As humans we appreciate the familiar, we trust those that are “like us”. And luckily for you the “like us” is pretty flexible.
Maybe you are both divorced, you both have kids - or not, you have the same number of siblings, you grew up in the same area, you love the same kind of books / series / movies, you practice the same / a similar hobby, you have the same pet peeves.
At some point you might even end up with a list for others to choose what they want to connect over ;)
Learn to have proper conversations
This is specifically for those who feel they are socially awkward, not really social, or who, in general, don’t quite get people. That is OK! You do not have to be a social butterfly to have meaningful conversations with individual people.
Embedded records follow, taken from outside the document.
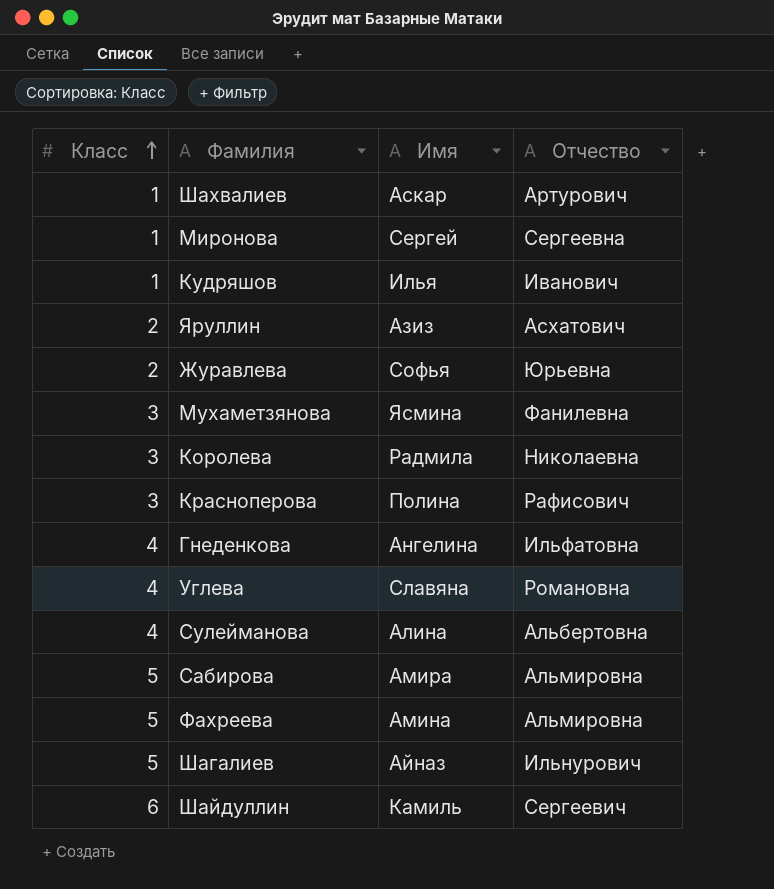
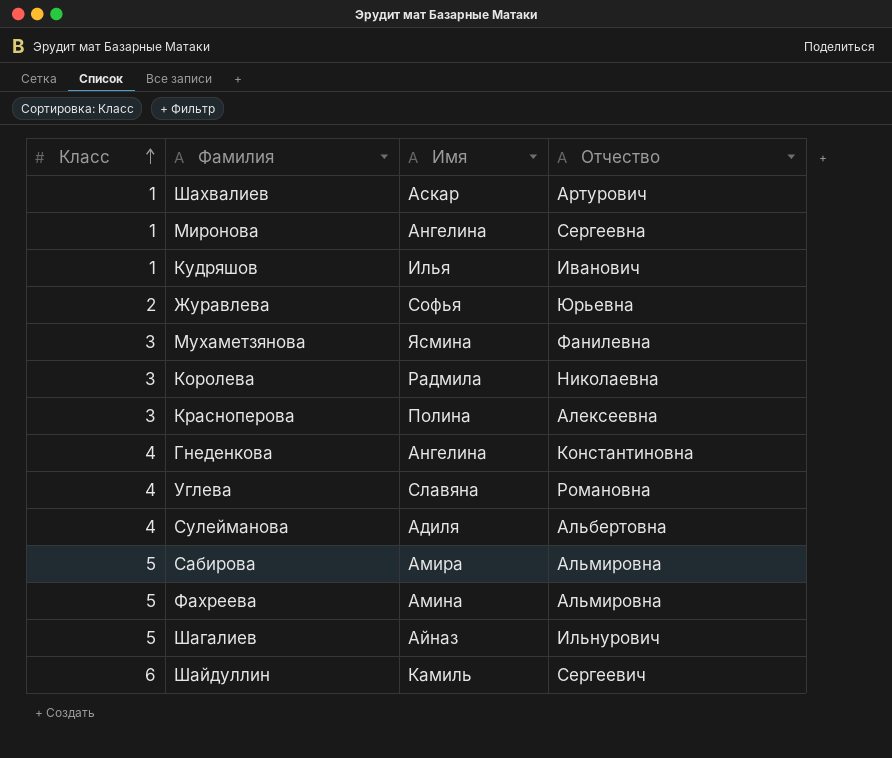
row Яруллин: 2 | Азиз | Асхатович -> none
Миронова | Имя: Сергей -> Ангелина
Красноперова | Отчество: Рафисович -> Алексеевна
Гнеденкова | Отчество: Ильфатовна -> Константиновна
Сулейманова | Имя: Алина -> Адиля

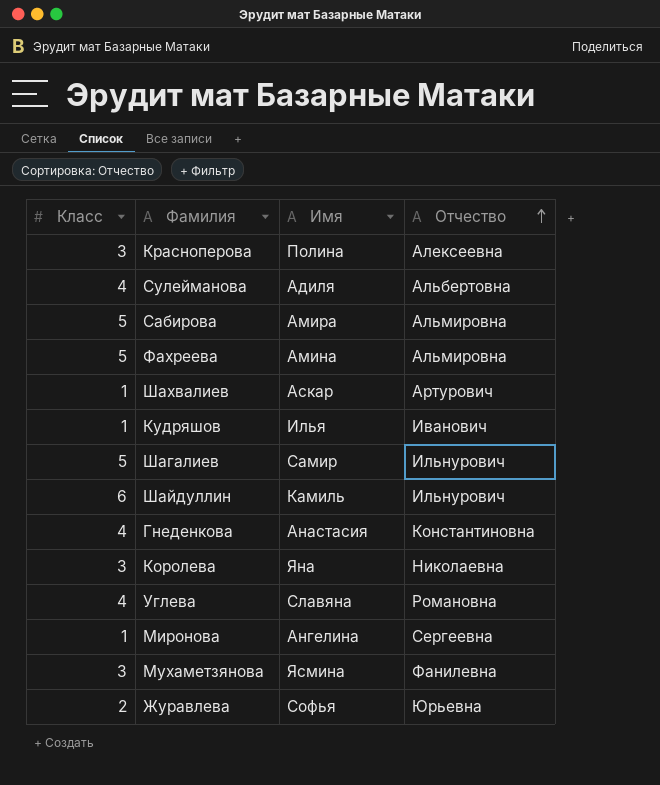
row order: Класс ascending -> Отчество ascending
Шагалиев | Имя: Айназ -> Самир
Шайдуллин | Отчество: Сергеевич -> Ильнурович
Гнеденкова | Имя: Ангелина -> Анастасия
Королева | Имя: Радмила -> Яна

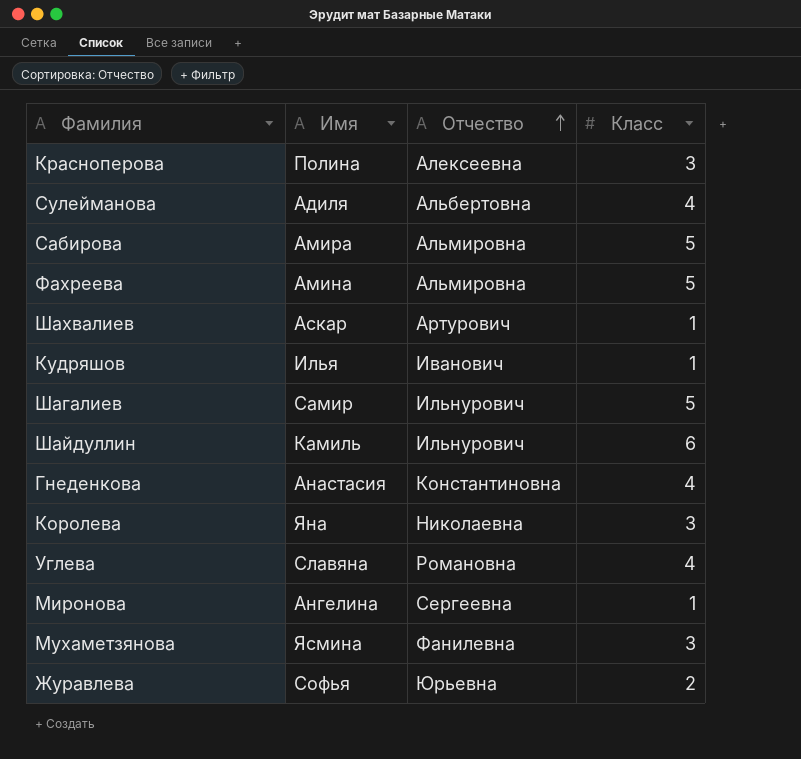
column Класс | position: 1 -> 4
Luckily for you, having good conversations is a learnable skill. The main ingredient is curiosity and active listening. Yes! It’s not about you talking more, it’s about shutting up more. And the latter is something you can practice.
Curiosity is all about asking the right questions - or rather, ask questions that invite the other person to tell a story. We are all storytellers, and we usually learn something about ourselves while retelling our own story - something that we then attribute to the person who asked the question.
Here are some quick pointers, based on “How to Know a Person” by David Brooks - and adapted to remote realities:
Treat attention like an on/off switch. There is no such thing as half-attention. So do not answer Slack messages or emails, or read your LinkedIn feed while having a conversation.
Do not mute yourself. Actively feedback that you are listening. The hmms and aaaahs are valuable in conversations.
Look them in the eyes or between their eyebrows if you feel uncomfortable with the eye contacte - I get you! On your computer, move their image right below your camera so it looks like you are looking them into the eyes.
Make them authors, not witnesses. Ask for stories about specific events or experiences, then go deeper.
Don’t fear the pause. Count to ten in your head if you must.
Rephrase, loop, paraphrase. From time to time, summarise what they said to make sure you are still in the loop.
No misery olympics. There’s no need to top the drama of other people with more drama.
Bonus: Questions to help you to get unstuck
What can I do to help unstuck any of your current challenges?
Is there any gossip I should be aware of? (Use once a quarter at most).
What’s the thing you are currently passionate about?
What’s working really well in your life? At work?
Who has been kind to you recently - and what was that about?
In a year from now, what will you be celebrating?
In the age of “eras” - what’s the title of your current “era”? Which “era” would you like to transition into next?
Tell me about a time you adapted to change?
What are you most proud about?
What do you think your colleagues appreciate about you most? In which situations does this show up?
Now go forth and have those conversations. Practice with friends, siblings, neighbours, and then learn about your colleagues. It’s worth it.
If this was forwarded to you, I am Valentina Thörner, Empress of Remote and process geek. My friends (and colleagues) call me Val, and I write and teach about remote leadership, operations, and, yes, relationships (friendship and otherwise). Find me on LinkedIn - and get in touch if you have a question for this newsletter or are interested in coaching. I have two open slots for 2025.
SO good, thank you!
Great article Valentina.. :)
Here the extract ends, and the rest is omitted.